Край наш славится комарами, так было раньше, так обстоит и сейчас. Но тогда комары были особенные, малярийные. От их укусов мама заболела малярией, а лечилась хинином. Я хорошо помню эти разноцветные круглые таблетки. Ими потом я играла, выкладывала из них разные узоры. Этими таблетками мама подорвала желудок и очень часто болела, но на работу вынуждена была ходить. Дома она оставалась только при высокой температуре.

Это время я хорошо запомнила. Мама таяла прямо на глазах. Она почти ничего не ела, её постоянно рвало. Мы боялись, что мама умрёт. И вот в конце года за невыполненный минимум трудодней её отдают под суд.

Но, как говорится, не было бы счастья, да несчастье помогло. Следователь при допросе выявил причину её вины и назначил полное обследование. Врачи, обследовав, дали заключение о её болезни желудка. У мамы оказалась нулевая кислотность и предъязвенное состояние желудка. Маму положили в больницу, а суд вынес  оправдательный вердикт.  В больнице маму подлечили и приписали ей лёгкий труд. Назначили поддерживающее лечение м приписали пить соляную кислоту. Из полеводческой бригады её перевели в огородническую, но дружить со своими подругами она продолжала. Но теперь они встречались только по вечерам да выходным дням.

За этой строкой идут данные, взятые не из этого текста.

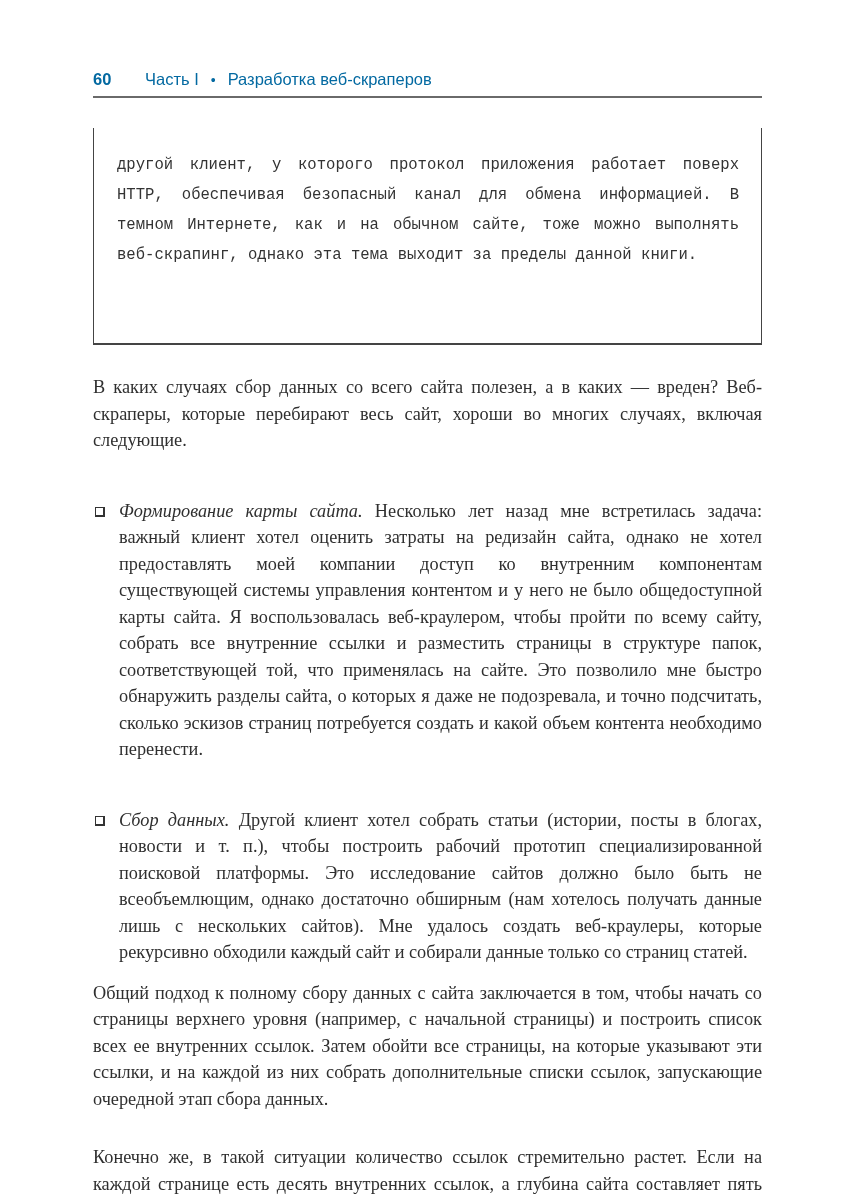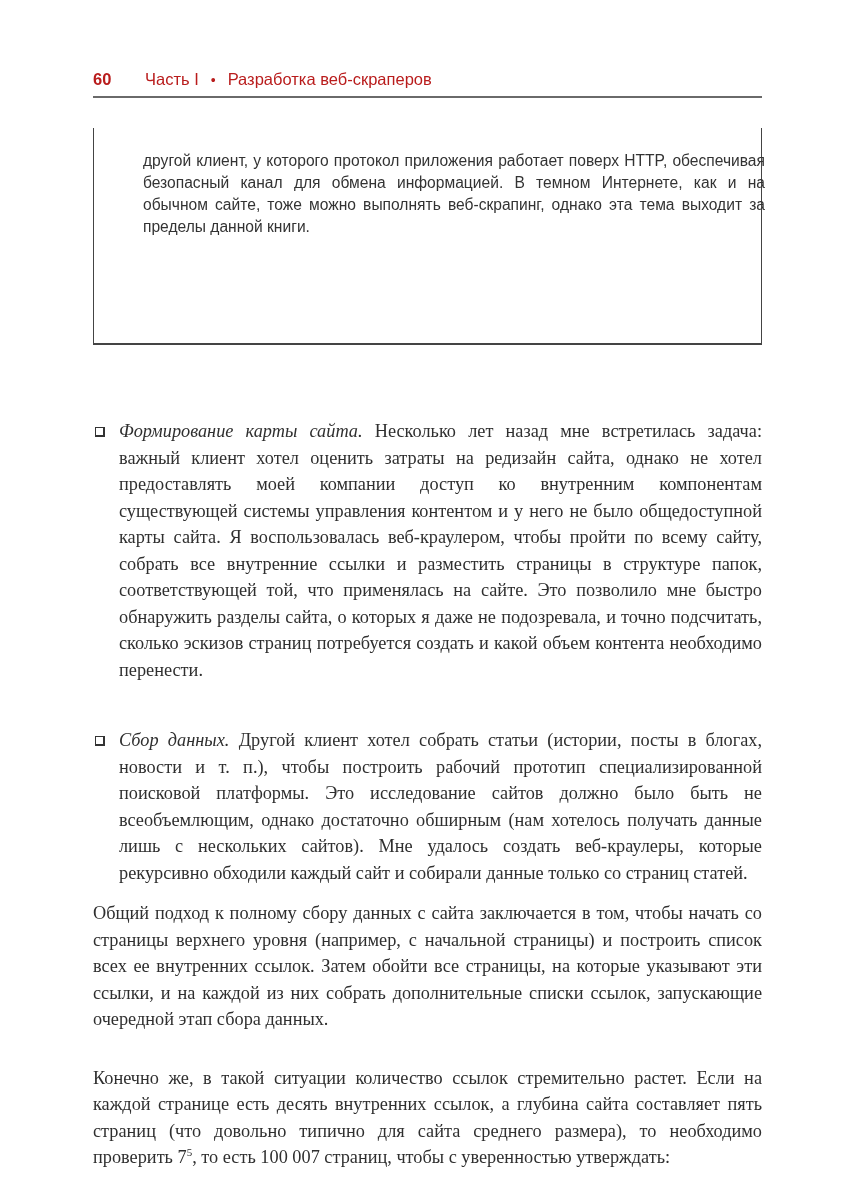"60" .header { color: #b91c1c -> #0369a1 }
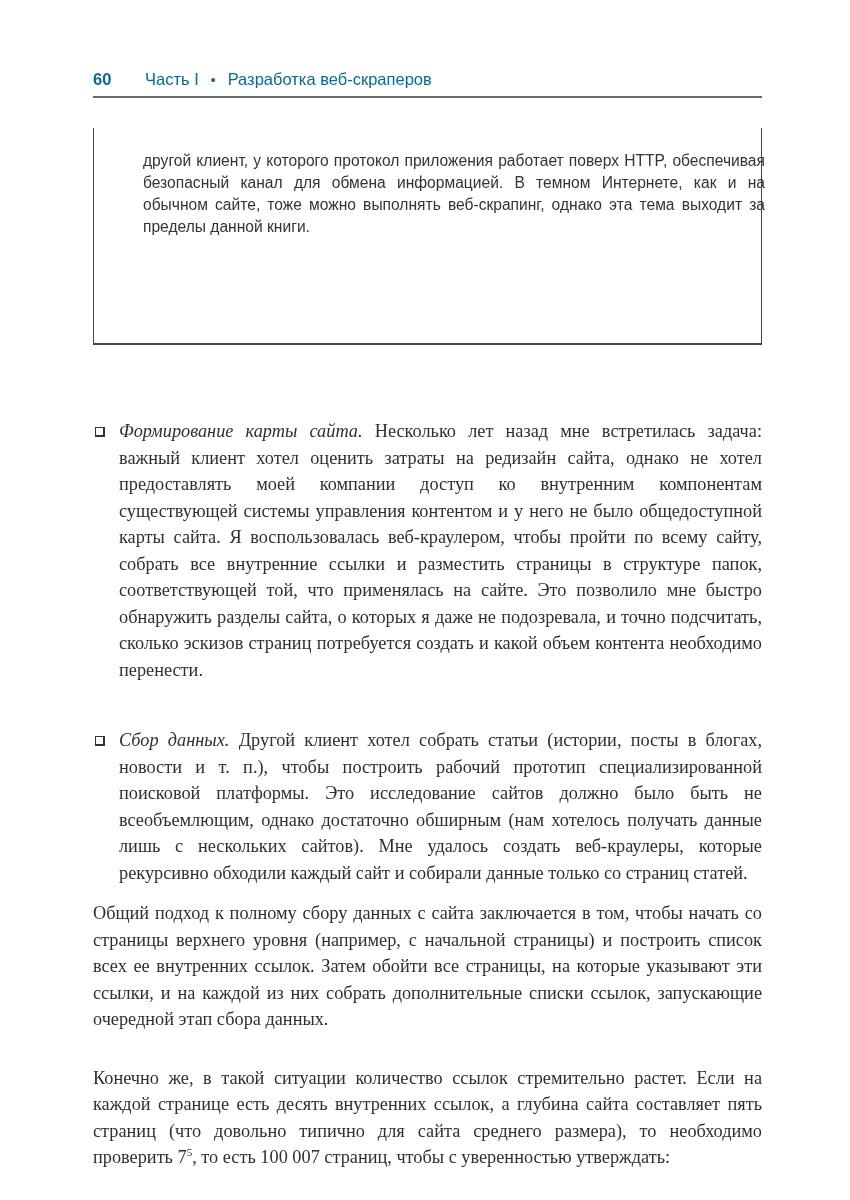"другой клиент, у которого протокол" .box-text { font-family: Liberation Sans, sans-serif -> Liberation Mono, monospace; line-height: 22px -> 30px; margin-left: 26px -> none }
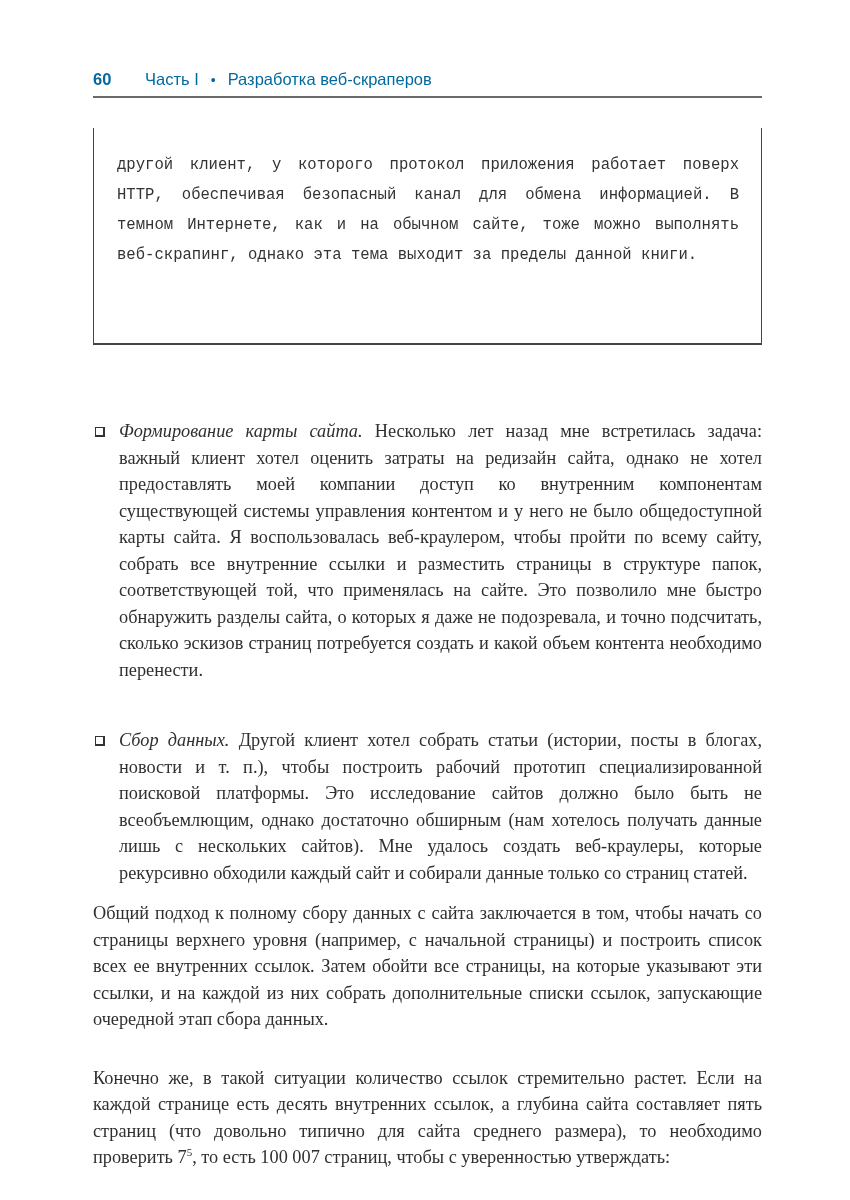"В каких случаях сбор данных" p { html: none -> <p>В каких случаях сбор данных со всего сайта полезен, а в каких — вреден? Веб-скраперы, которые перебирают весь сайт, хороши во многих случаях, включая следующие.</p> }
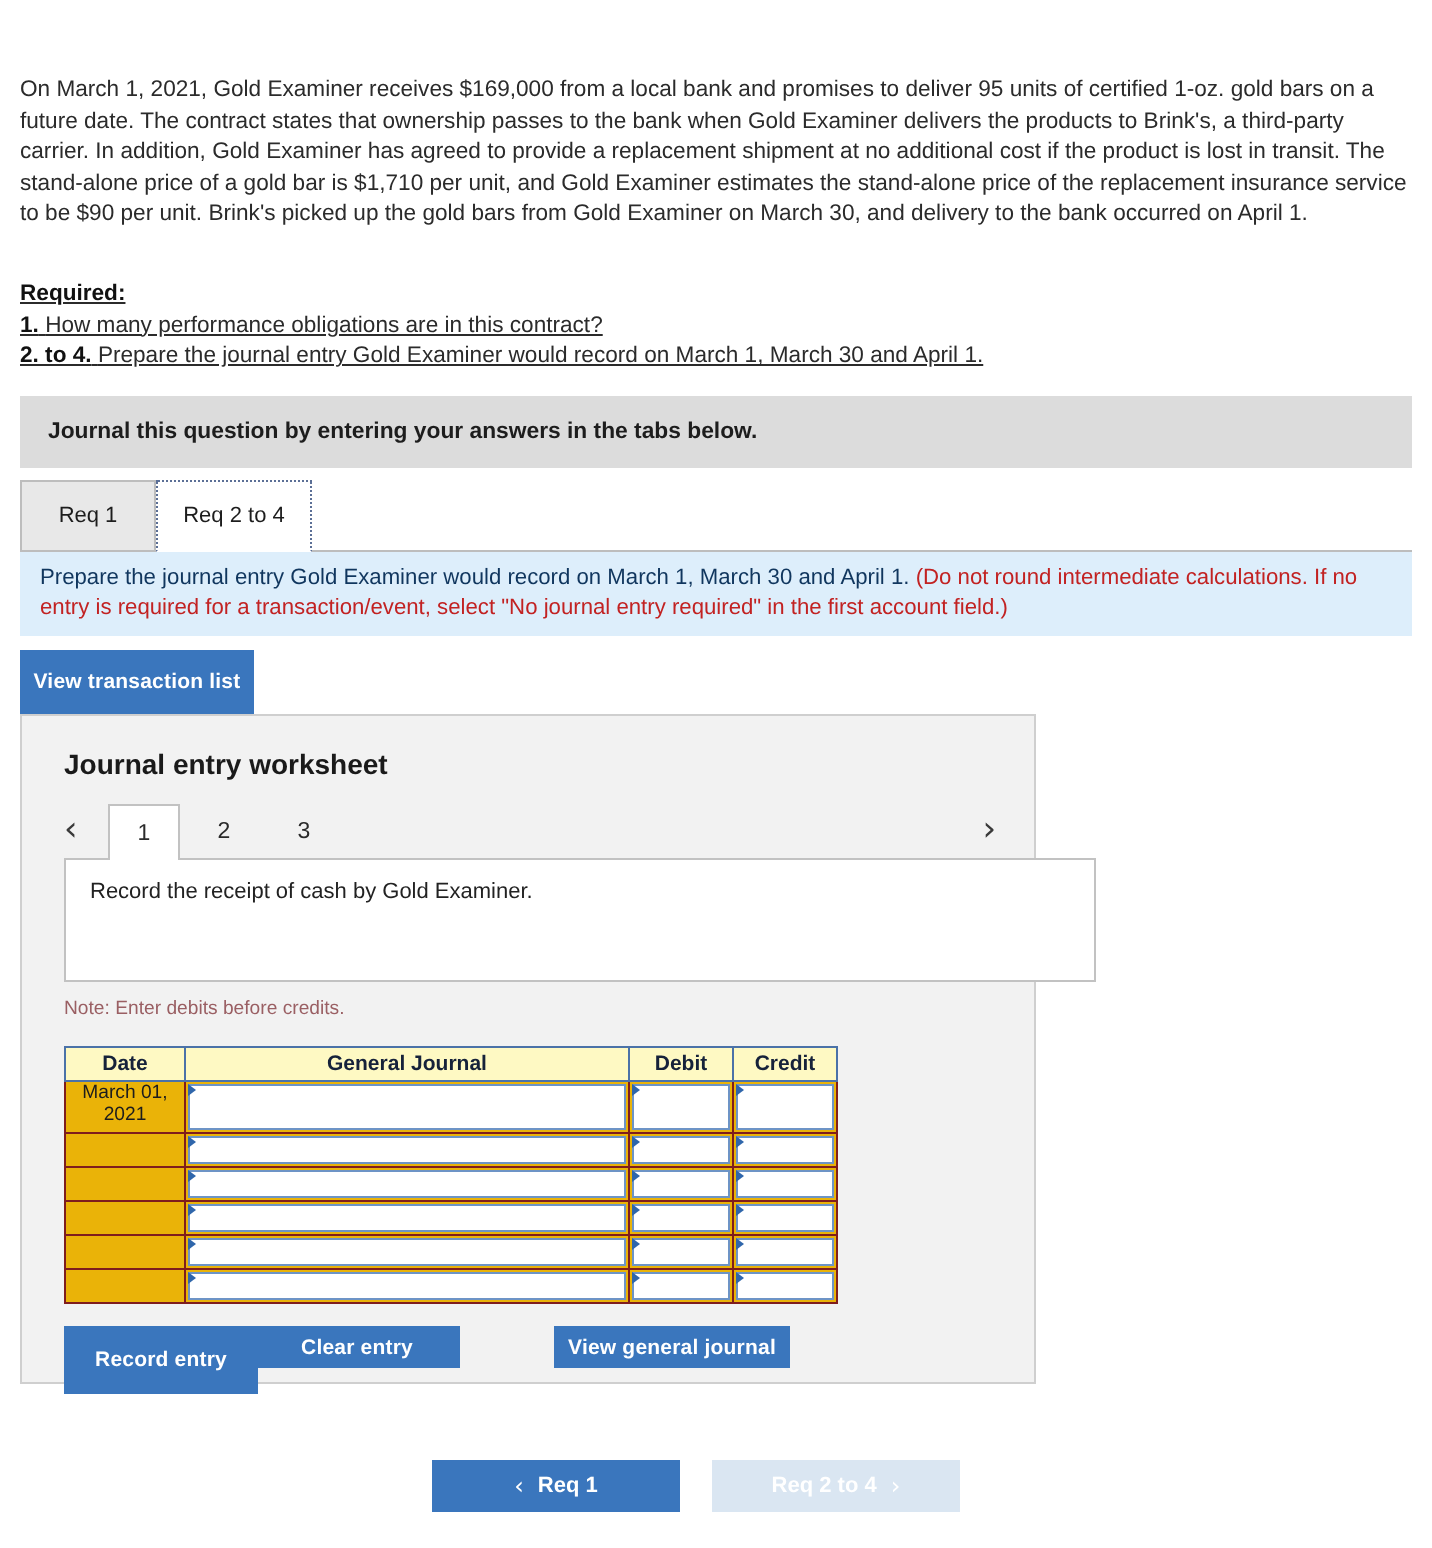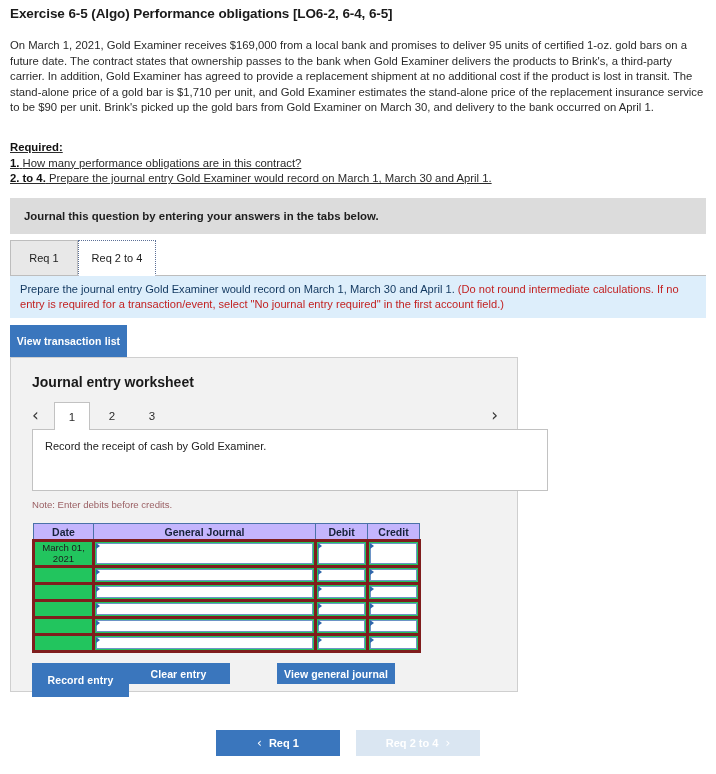"Exercise 6-5 (Algo) Performance" div.exercise-title { html: <div>Exercise 6-5 (Algo) Performance obligations [LO6-2, 6-4, 6-5]</div> -> none }
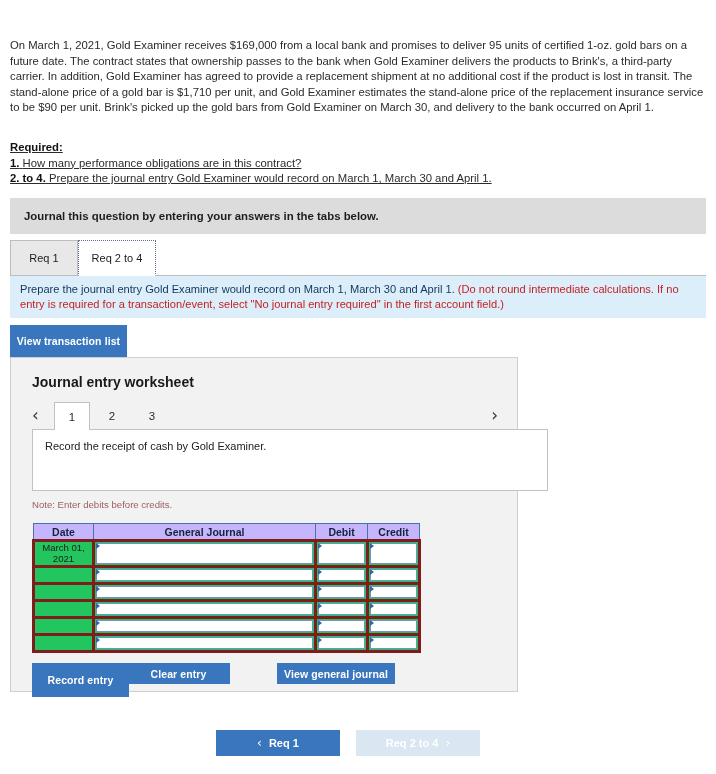"Date" .journal th { background: #c4b5fd -> #fef9c3 }
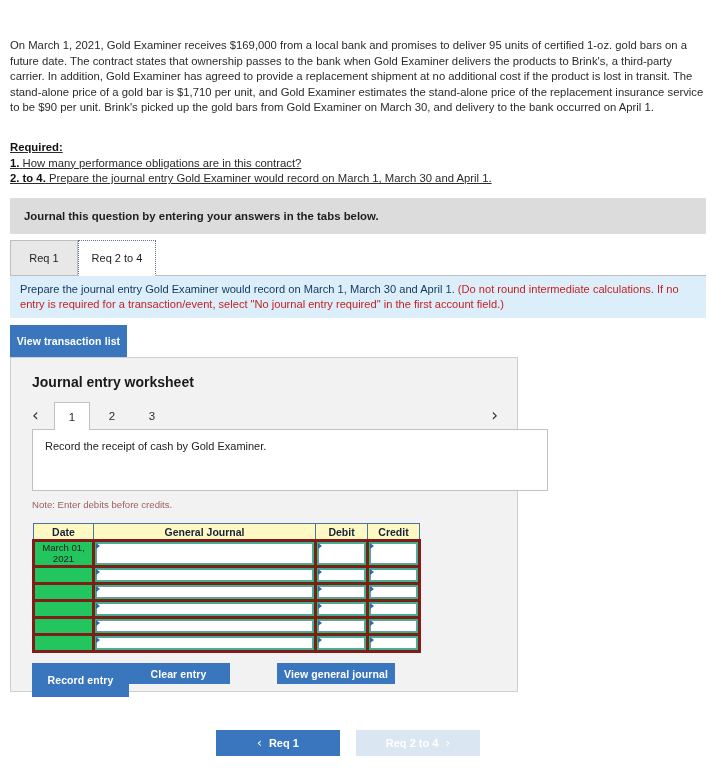"March 01, 2021" .journal td { background: #22c55e -> #eab308; border: 3px solid #7f1d1d -> 1px solid #7f1d1d }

В годовые праздники, а их в году было очень мало, устраивали себе гуляние. Собирались всегда у нас, так как хата была просторная. На гуляние приходили к ним ещё бригадиры со своими жёнами. И был у них гармонист дядя Митя. Это был необыкновенный человек. Он был инвалид с раннего детства. Я не знаю причину его инвалидности. Он был по пояс широкоплечий, сильный, красивый мужчина. Носил казачий, набок зачёсанный чуб. А вот ноги у него были одна короче другой и очень намного. Поэтому ходил он по-особому, переваливаясь с одной ноги на другую, да ещё эта больная нога была скрючена в колене. Но гармонист он был от бога. У него была не просто гармонь, но к ней каким-то способом прикреплялись всякие приспособления: колокольчики разных размеров, дудочки, цимбалы. У него всё это пело, гудело, отбивало ритм. Даже пила и коса у него били в ходу. Этот мужчина, как говорили о нём хуторяне, был второй Кулибин. Он мог сделать всё, о чём бы его ни попросили.

Дядя Митя был вдовец, воспитывал дочь. Жена у него умерла. Девочка была ещё очень маленькая, потом он женился, привёз жену из другого хутора. Женщина была бездетная и Машеньку полюбила, как свою дочь.

Так вот, дядя Митя был организатором всего веселья. Я наблюдала за всеми женщинами и не узнавала их. Веселье их преображало. Они были такие красивые, задорные, пели казачьи песни, а песни эти были разнообразные по жанру и по характеру исполнения. Под одни они плясали, исполняли их задорно, весело, а другие пели грустно, задумчиво, со слезами на глазах, например, «Летят гуси», «Поехал, поехал казак на чужбину» и пр. Плясовые песни – это «Пчёлочка», «При лужку» и другие. В это время я свою маму не узнавала просто. Редко я видела ей такой оживлённой, весёлой и красивой.